I understand, conceptually, the function of queues, but could someone please give me an example of when this would be neccessary?
It almost seems you could replicate this FIFO behavior with some simple array functions.
I guess I am just not understanding it.
01-13-2009 01:59 PM
Others may have a better explanation and example, but I have found that queues in LabView are very useful when you need to transfer a lot of information quickly and want to make sure you don't overflow or drop elements. They are better at this than using variables because the writer can keep writing whether or not the reader has read the last element.
For instance, recently we were trying to record data on a cRIO device and get the fastest rates possible. We were recieving data from the FPGA FIFO and writing directly to file. When you try to record 32 channels of 32 bits/element at 1 kHz you begin to test the limits of your write to file function.

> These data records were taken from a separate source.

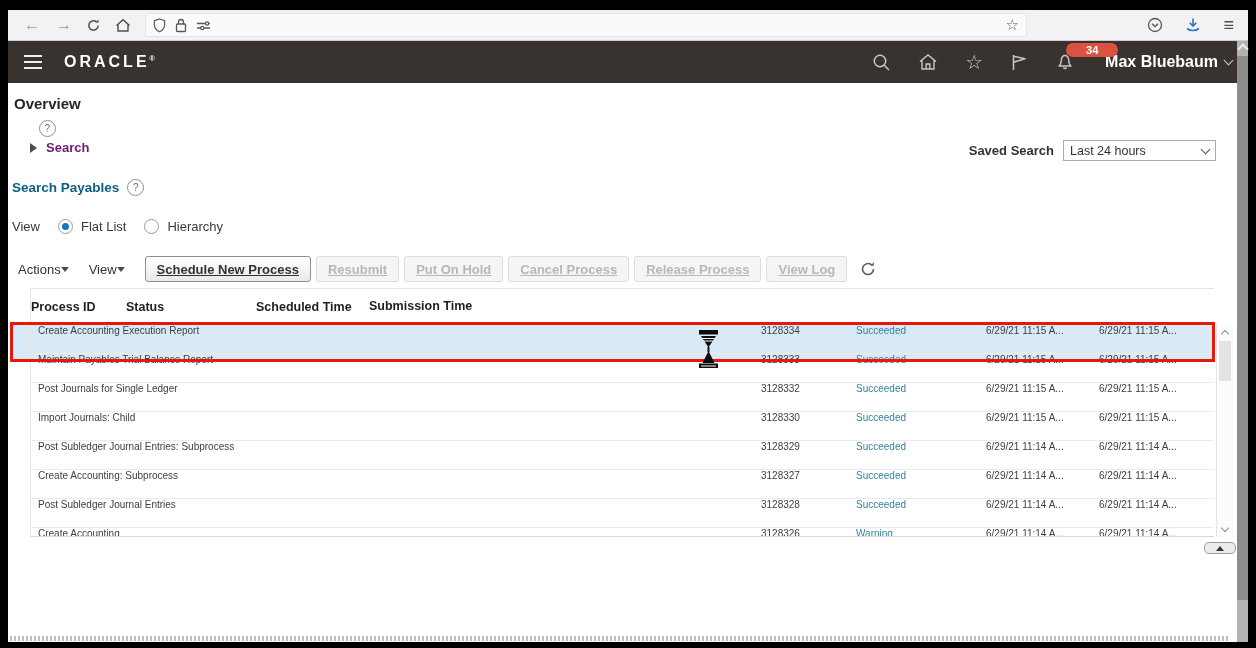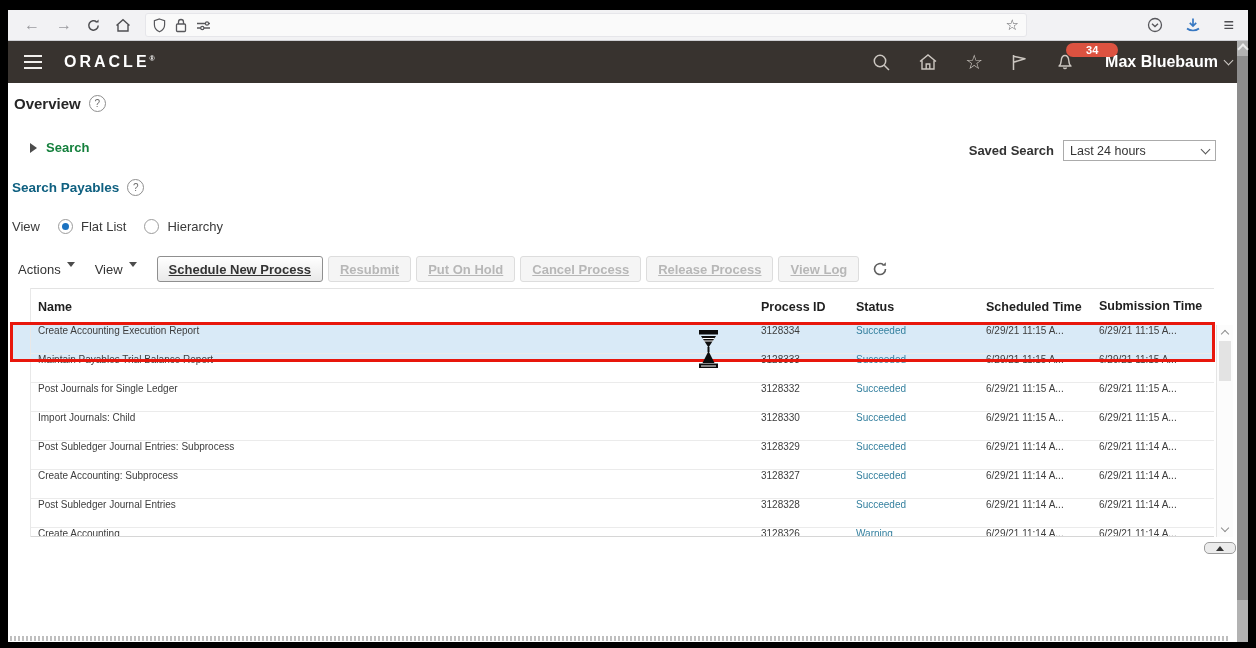--- a/index.html
+++ b/index.html
@@ -44,7 +44,7 @@
   .content{position:absolute;left:8px;right:8px;top:83px;bottom:6px;background:#fff;z-index:1;}
 
   .pg-title{position:absolute;top:12px;left:6px;display:flex;align-items:center;gap:8px;
-            font-size:15px;font-weight:bold;color:#262626;}
+            font-size:15px;font-weight:bold;color:#262626;flex-direction:column;}
   .helpc{display:inline-flex;align-items:center;justify-content:center;width:15px;height:15px;
          border:1px solid #8e8e8e;border-radius:50%;font-size:10px;font-weight:normal;color:#6d6d6d;}
 

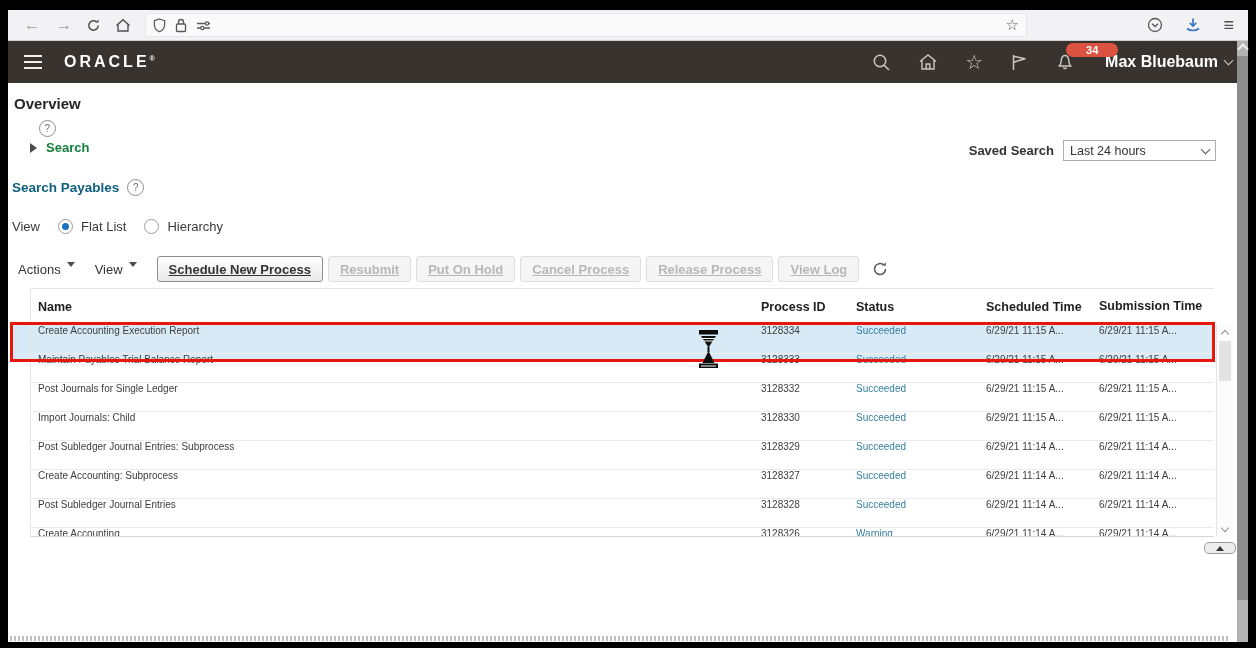--- a/index.html
+++ b/index.html
@@ -49,7 +49,7 @@
          border:1px solid #8e8e8e;border-radius:50%;font-size:10px;font-weight:normal;color:#6d6d6d;}
 
   .search-row{position:absolute;top:57px;left:22px;display:flex;align-items:center;gap:9px;
-              font-size:13px;font-weight:bold;color:#15803d;cursor:pointer;}
+              font-size:13px;font-weight:bold;color:#701a75;cursor:pointer;}
   .tri-right{width:0;height:0;border-left:7px solid #4c4c4c;border-top:5px solid transparent;border-bottom:5px solid transparent;}
 
   .saved{position:absolute;top:57px;right:32px;display:flex;align-items:center;gap:9px;

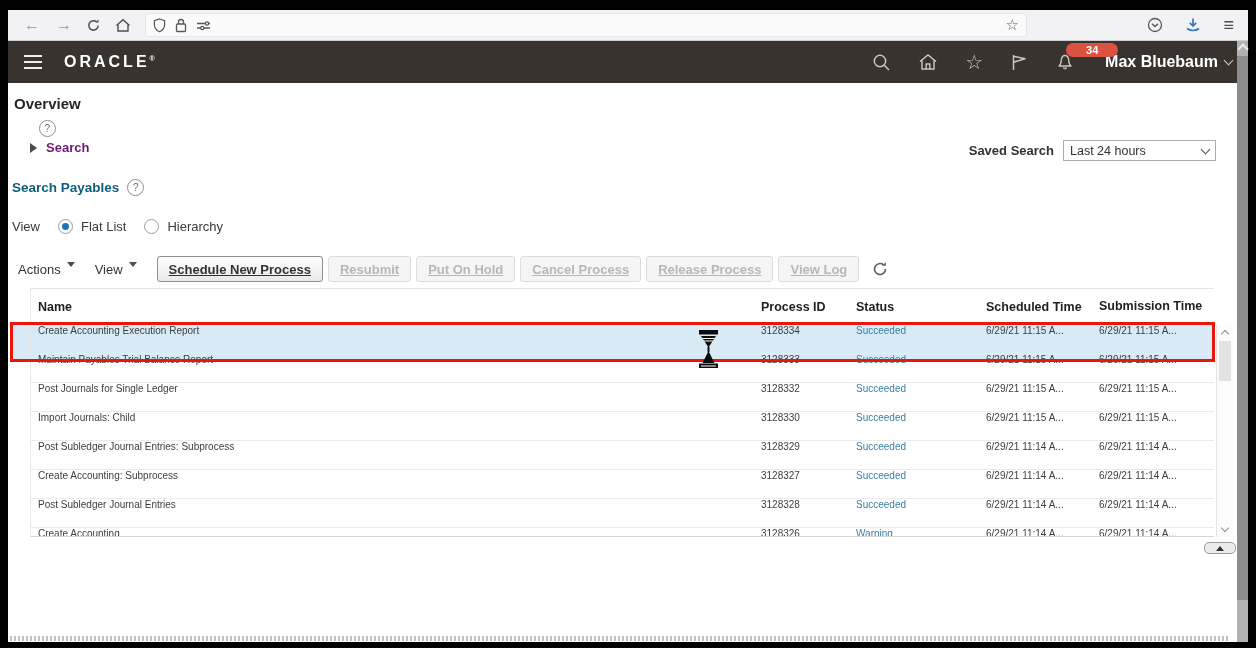--- a/index.html
+++ b/index.html
@@ -69,7 +69,7 @@
   .radio.sel i{width:7px;height:7px;border-radius:50%;background:#1b72c0;display:block;}
 
   .toolbar{position:absolute;top:173px;left:10px;display:flex;align-items:center;font-size:13px;color:#333;}
-  .menu{display:flex;gap:6px;margin-right:20px;cursor:pointer;}
+  .menu{display:flex;align-items:center;margin-right:20px;cursor:pointer;}
   .tri-down{width:0;height:0;border-top:5px solid #4c4c4c;border-left:4px solid transparent;border-right:4px solid transparent;}
   .btn{height:26px;border:1px solid #8f8f8f;border-radius:3px;background:linear-gradient(#fff,#e9e9e9);
        font-family:inherit;font-size:13px;font-weight:bold;color:#333;padding:0 11px;margin-right:5px;cursor:pointer;text-decoration:underline;}

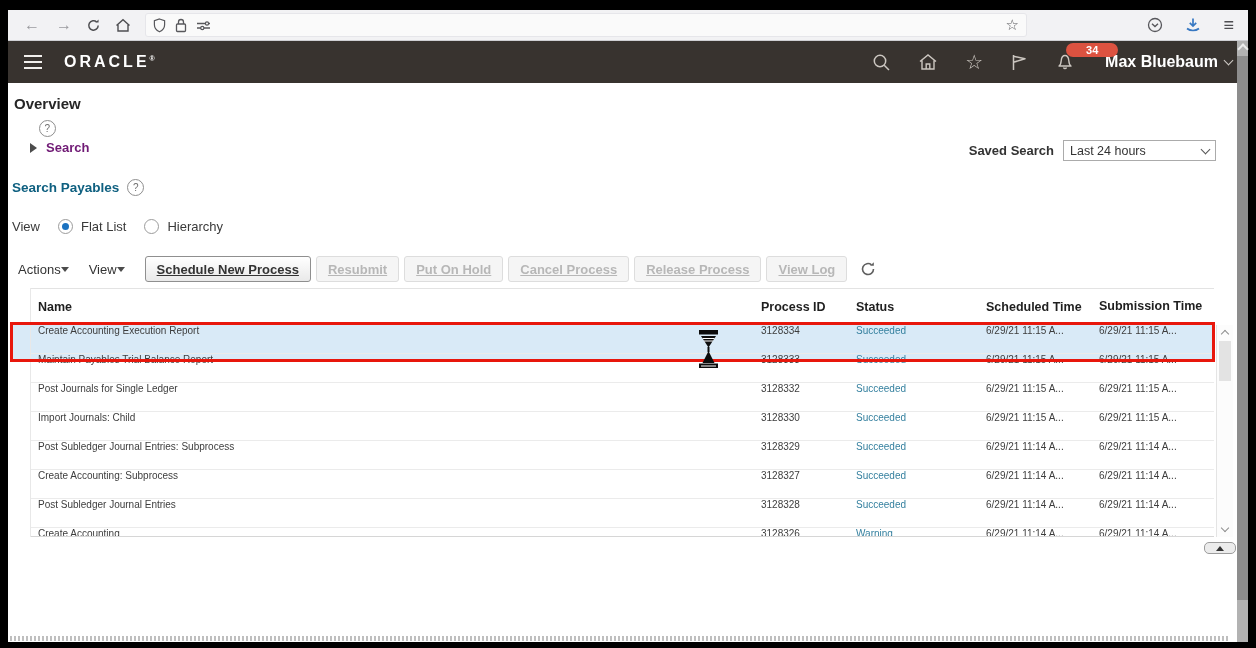--- a/index.html
+++ b/index.html
@@ -267,7 +267,6 @@
 
     <div class="tbl">
       <div class="thead">
-        <span class="c-name">Name</span>
         <span class="c-pid">Process ID</span>
         <span class="c-status" style="color:#1f1f1f">Status</span>
         <span class="c-sched">Scheduled Time</span>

Queues worked better than variables for this because every so many cycles the write function would sort of hiccup and pause, causing the elements in the queue to increase (backup). If we were using regular variables we would have had to wait for the recording to catch up before we could continue reading data. This would mean we would be overflowing the FIFO or missing data points. However, with a queue, elements could back up a little and then the record function would catch up. (As a side note, write to binary file worked faster than TDMS in these benchmark experiments.)
Can anyone explain it better?
01-13-2009 02:13 PM
There are a few good benefits to queues that are quick to memory.
Queues break dataflow, a named queue is the same queue anywhere in an application.
This is great for multi-loop applications (See Producer-Consumer architecture in the help).
I use it most here with a gui loop to handle user events and queue up operations to happen in another loop.